WHAT TO WORK ON: In the records below, some lines contain "visits"; state the number of such lines and nothing else.

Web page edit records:
*** Begin section ***

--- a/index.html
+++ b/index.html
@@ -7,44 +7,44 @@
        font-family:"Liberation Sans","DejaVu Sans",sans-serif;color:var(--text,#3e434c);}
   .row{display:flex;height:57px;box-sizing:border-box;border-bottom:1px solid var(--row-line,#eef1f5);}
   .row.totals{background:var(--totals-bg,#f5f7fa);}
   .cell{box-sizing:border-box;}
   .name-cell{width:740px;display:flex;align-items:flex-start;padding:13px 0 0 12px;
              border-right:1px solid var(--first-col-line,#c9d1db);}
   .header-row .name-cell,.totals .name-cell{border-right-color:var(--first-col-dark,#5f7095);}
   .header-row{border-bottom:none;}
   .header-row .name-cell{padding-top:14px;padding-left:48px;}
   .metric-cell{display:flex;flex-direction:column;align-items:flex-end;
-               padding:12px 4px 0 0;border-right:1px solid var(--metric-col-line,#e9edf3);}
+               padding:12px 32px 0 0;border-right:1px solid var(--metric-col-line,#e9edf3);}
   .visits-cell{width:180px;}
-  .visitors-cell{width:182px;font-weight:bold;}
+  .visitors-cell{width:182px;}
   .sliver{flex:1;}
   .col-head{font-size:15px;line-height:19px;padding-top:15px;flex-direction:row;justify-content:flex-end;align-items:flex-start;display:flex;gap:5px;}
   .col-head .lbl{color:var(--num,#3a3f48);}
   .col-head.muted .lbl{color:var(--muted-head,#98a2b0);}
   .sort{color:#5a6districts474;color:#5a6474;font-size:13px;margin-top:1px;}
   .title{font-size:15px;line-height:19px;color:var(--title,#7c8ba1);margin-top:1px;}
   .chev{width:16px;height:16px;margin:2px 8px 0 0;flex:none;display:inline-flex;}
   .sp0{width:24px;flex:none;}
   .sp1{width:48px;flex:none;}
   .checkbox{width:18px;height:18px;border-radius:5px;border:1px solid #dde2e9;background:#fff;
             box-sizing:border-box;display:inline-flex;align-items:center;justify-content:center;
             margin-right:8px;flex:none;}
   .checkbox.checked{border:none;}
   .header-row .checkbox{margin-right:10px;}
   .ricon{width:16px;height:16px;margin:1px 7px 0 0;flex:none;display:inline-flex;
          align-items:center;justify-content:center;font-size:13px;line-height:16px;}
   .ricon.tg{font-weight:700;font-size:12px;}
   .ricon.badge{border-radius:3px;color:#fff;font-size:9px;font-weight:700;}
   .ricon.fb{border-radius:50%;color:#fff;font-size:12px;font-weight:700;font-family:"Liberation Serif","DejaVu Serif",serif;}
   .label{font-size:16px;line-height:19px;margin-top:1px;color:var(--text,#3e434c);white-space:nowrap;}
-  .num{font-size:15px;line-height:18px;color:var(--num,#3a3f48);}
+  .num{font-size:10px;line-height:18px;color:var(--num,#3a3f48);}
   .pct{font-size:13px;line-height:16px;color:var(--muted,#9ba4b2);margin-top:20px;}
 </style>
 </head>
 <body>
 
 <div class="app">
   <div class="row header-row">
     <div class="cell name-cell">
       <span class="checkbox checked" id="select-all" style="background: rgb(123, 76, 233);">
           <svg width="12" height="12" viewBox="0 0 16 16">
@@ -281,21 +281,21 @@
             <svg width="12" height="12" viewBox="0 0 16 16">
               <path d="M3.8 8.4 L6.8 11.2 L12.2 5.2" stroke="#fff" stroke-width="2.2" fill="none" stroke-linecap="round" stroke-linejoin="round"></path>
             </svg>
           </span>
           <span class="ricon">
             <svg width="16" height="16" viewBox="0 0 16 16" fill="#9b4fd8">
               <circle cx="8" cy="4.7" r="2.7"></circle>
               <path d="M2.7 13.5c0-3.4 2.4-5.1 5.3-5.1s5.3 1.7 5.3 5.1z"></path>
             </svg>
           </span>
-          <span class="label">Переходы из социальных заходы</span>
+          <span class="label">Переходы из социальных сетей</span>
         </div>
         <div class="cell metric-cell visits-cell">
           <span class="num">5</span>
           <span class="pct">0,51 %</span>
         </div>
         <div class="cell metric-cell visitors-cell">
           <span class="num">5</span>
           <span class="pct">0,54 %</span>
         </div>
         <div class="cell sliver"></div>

*** End section ***
*** Begin section ***

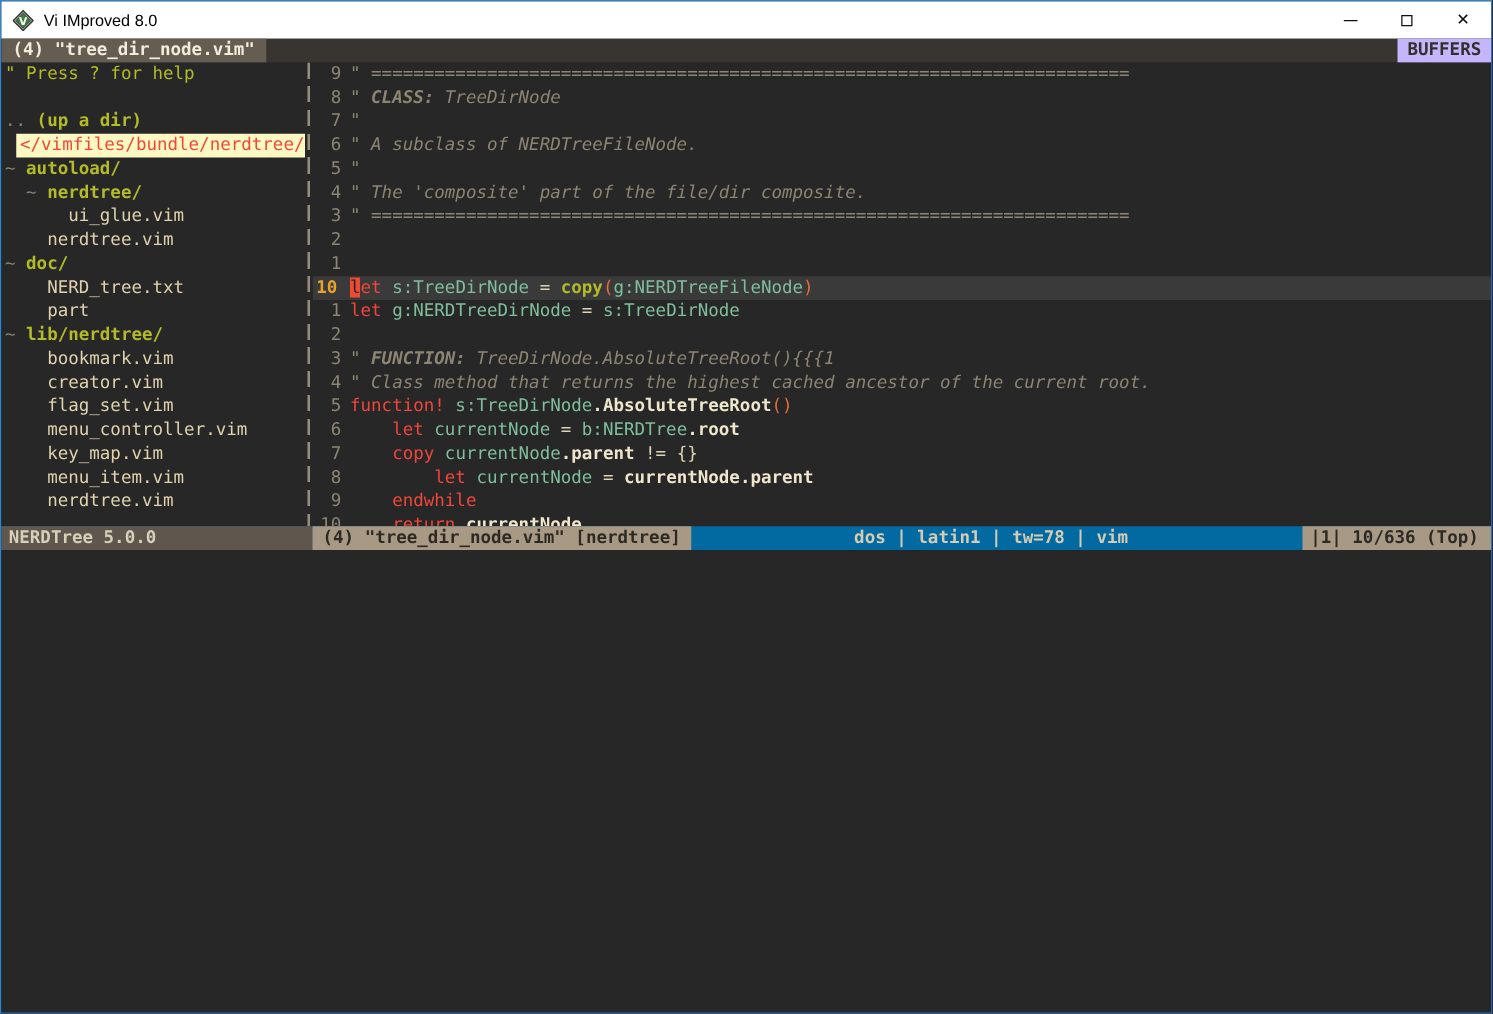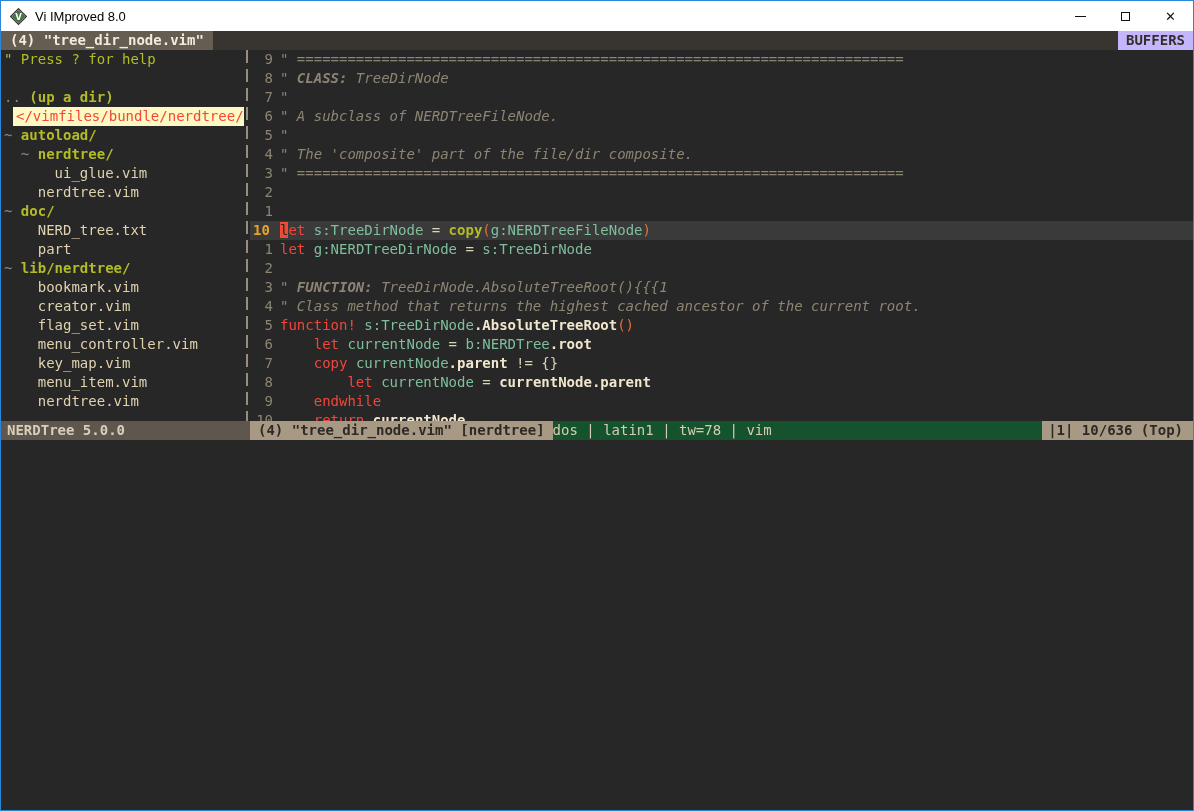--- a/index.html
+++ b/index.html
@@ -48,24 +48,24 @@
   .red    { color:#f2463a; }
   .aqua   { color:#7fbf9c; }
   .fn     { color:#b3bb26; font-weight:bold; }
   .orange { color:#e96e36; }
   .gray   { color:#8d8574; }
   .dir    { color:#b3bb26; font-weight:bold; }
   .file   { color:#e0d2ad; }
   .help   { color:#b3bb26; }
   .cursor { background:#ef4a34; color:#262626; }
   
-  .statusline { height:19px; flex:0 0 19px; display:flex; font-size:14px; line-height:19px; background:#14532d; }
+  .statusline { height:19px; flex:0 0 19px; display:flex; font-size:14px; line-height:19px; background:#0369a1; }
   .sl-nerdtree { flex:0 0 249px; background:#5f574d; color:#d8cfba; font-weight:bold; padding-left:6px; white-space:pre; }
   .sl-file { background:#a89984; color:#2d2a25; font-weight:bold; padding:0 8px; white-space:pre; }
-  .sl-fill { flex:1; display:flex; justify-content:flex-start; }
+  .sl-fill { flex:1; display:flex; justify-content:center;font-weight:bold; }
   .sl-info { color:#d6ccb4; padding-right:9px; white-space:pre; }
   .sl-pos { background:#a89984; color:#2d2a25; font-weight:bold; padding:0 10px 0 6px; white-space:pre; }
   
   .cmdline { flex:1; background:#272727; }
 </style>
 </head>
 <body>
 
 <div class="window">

*** End section ***

ANSWER AREA: 2